(DATA PROVIDED)
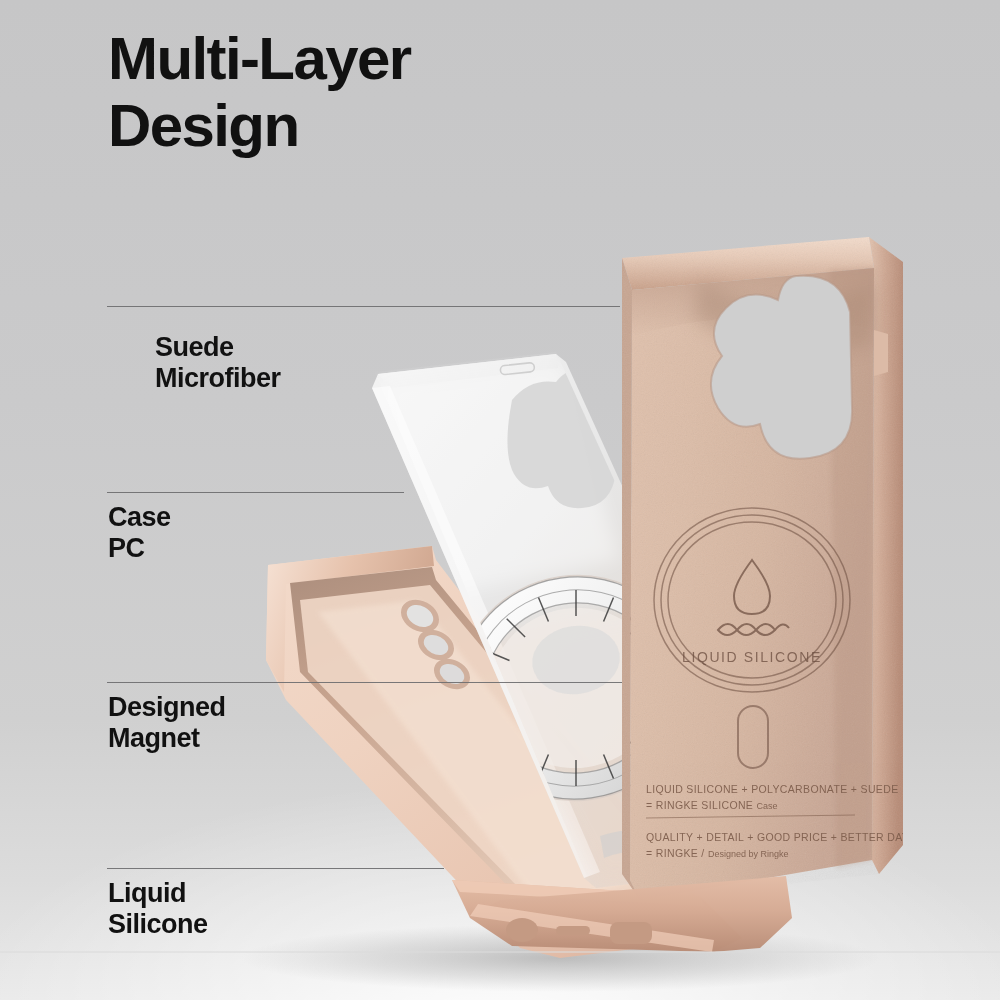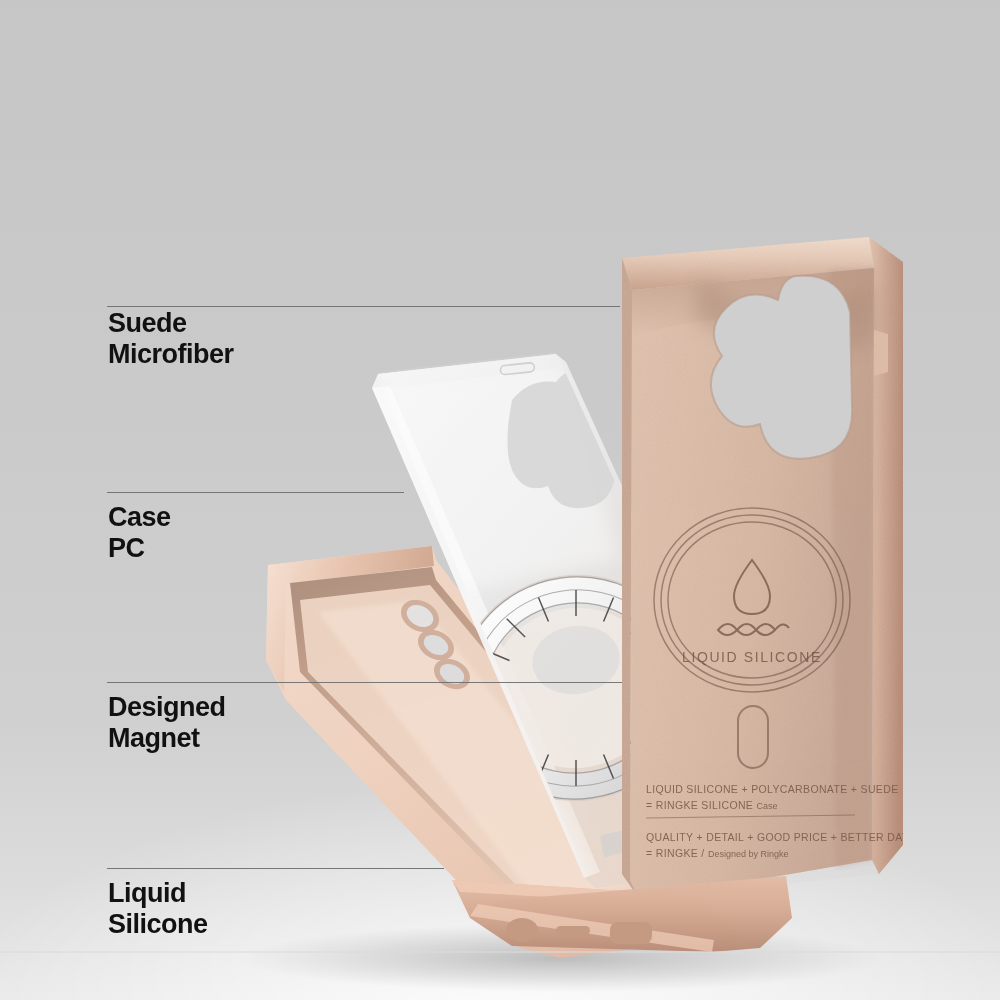--- a/index.html
+++ b/index.html
@@ -279,6 +279,8 @@
     </svg>
   </div>
 
+  <div class="title">Multi-Layer
+Design</div>
 
   <div class="callout">
     <div class="cl-line" style="left:107px;top:306px;width:513px;"></div>

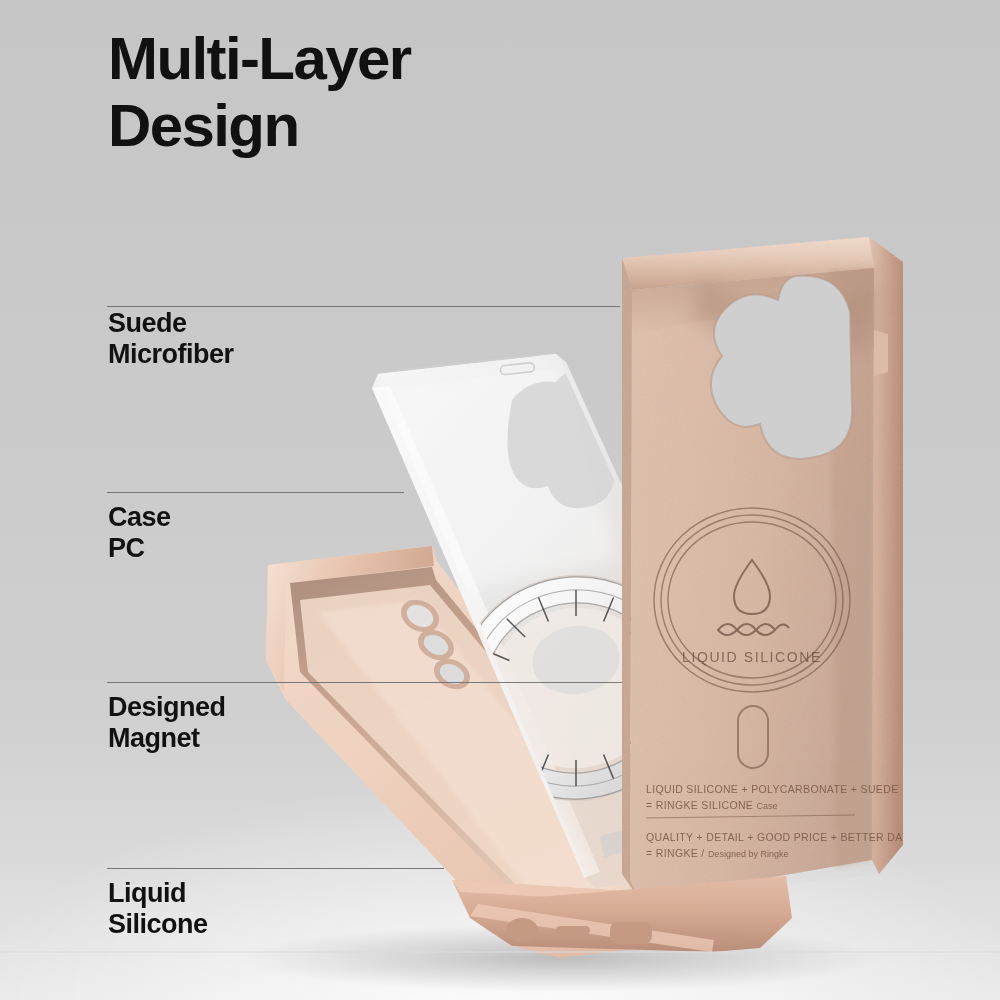--- a/index.html
+++ b/index.html
@@ -284,7 +284,7 @@
 
   <div class="callout">
     <div class="cl-line" style="left:107px;top:306px;width:513px;"></div>
-    <div class="cl-text" style="top:308px;">Suede Microfiber</div>
+    <div class="cl-text" style="top:332px;margin-left:47px;">Suede Microfiber</div>
   </div>
 
   <div class="callout">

(WHAT NEEDS TO BE DONE)
Filter the data above, keeping only lines that include the string "style".

(RESULT OF THIS TASK)
     <div class="cl-line" style="left:107px;top:306px;width:513px;"></div>
     <div class="cl-line" style="left:107px;top:306px;width:513px;"></div>
-    <div class="cl-text" style="top:308px;">Suede Microfiber</div>
+    <div class="cl-text" style="top:332px;margin-left:47px;">Suede Microfiber</div>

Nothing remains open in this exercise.